[Modification records]
Start of Block
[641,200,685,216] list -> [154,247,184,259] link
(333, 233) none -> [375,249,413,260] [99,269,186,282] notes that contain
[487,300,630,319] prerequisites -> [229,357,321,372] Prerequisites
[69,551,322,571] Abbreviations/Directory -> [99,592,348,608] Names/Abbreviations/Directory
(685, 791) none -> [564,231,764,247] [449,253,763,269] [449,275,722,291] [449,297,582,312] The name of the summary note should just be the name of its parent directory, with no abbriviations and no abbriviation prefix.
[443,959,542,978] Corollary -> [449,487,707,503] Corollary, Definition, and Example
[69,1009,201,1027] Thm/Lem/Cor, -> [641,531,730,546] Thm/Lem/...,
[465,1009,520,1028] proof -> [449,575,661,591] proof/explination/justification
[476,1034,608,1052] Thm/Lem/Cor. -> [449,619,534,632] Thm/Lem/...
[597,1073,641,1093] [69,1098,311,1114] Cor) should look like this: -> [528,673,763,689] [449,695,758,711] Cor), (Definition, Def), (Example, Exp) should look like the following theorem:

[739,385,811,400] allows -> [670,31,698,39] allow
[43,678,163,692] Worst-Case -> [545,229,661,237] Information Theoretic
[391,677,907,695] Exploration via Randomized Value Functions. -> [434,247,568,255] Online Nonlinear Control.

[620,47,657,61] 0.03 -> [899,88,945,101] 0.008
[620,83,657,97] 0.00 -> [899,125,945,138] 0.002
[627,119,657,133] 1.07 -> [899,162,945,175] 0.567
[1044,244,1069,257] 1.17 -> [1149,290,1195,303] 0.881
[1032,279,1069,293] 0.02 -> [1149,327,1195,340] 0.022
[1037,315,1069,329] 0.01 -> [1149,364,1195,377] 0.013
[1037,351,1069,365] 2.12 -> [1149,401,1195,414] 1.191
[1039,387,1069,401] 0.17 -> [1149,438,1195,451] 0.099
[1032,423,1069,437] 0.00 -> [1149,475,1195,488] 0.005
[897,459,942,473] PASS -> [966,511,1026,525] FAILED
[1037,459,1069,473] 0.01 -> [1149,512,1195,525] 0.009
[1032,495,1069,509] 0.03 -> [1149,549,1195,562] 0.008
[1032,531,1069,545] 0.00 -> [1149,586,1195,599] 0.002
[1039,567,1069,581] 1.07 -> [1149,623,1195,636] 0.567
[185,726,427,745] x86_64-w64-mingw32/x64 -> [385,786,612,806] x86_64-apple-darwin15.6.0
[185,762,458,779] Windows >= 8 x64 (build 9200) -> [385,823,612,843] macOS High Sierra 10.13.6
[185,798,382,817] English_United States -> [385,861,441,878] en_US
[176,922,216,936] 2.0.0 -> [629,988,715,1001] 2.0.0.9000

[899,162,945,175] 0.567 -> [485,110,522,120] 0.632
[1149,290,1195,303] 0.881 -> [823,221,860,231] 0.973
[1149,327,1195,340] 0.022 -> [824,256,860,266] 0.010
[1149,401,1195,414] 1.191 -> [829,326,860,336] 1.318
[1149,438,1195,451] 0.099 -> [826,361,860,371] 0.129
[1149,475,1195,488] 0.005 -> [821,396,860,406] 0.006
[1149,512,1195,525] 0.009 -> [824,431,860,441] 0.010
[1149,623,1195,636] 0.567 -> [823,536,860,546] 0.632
End of Block
» WHAT THE TASK ASKS
Taking the line with "[597,1073,641,1093] [69,1098,311,1114] Cor)" as the first and the line with "[1149,475,1195,488] 0.005 ->" as the last, retype that stretch of the data above exactly, with no other lines.

» RESPONSE BOX
[597,1073,641,1093] [69,1098,311,1114] Cor) should look like this: -> [528,673,763,689] [449,695,758,711] Cor), (Definition, Def), (Example, Exp) should look like the following theorem:

[739,385,811,400] allows -> [670,31,698,39] allow
[43,678,163,692] Worst-Case -> [545,229,661,237] Information Theoretic
[391,677,907,695] Exploration via Randomized Value Functions. -> [434,247,568,255] Online Nonlinear Control.

[620,47,657,61] 0.03 -> [899,88,945,101] 0.008
[620,83,657,97] 0.00 -> [899,125,945,138] 0.002
[627,119,657,133] 1.07 -> [899,162,945,175] 0.567
[1044,244,1069,257] 1.17 -> [1149,290,1195,303] 0.881
[1032,279,1069,293] 0.02 -> [1149,327,1195,340] 0.022
[1037,315,1069,329] 0.01 -> [1149,364,1195,377] 0.013
[1037,351,1069,365] 2.12 -> [1149,401,1195,414] 1.191
[1039,387,1069,401] 0.17 -> [1149,438,1195,451] 0.099
[1032,423,1069,437] 0.00 -> [1149,475,1195,488] 0.005
[897,459,942,473] PASS -> [966,511,1026,525] FAILED
[1037,459,1069,473] 0.01 -> [1149,512,1195,525] 0.009
[1032,495,1069,509] 0.03 -> [1149,549,1195,562] 0.008
[1032,531,1069,545] 0.00 -> [1149,586,1195,599] 0.002
[1039,567,1069,581] 1.07 -> [1149,623,1195,636] 0.567
[185,726,427,745] x86_64-w64-mingw32/x64 -> [385,786,612,806] x86_64-apple-darwin15.6.0
[185,762,458,779] Windows >= 8 x64 (build 9200) -> [385,823,612,843] macOS High Sierra 10.13.6
[185,798,382,817] English_United States -> [385,861,441,878] en_US
[176,922,216,936] 2.0.0 -> [629,988,715,1001] 2.0.0.9000

[899,162,945,175] 0.567 -> [485,110,522,120] 0.632
[1149,290,1195,303] 0.881 -> [823,221,860,231] 0.973
[1149,327,1195,340] 0.022 -> [824,256,860,266] 0.010
[1149,401,1195,414] 1.191 -> [829,326,860,336] 1.318
[1149,438,1195,451] 0.099 -> [826,361,860,371] 0.129
[1149,475,1195,488] 0.005 -> [821,396,860,406] 0.006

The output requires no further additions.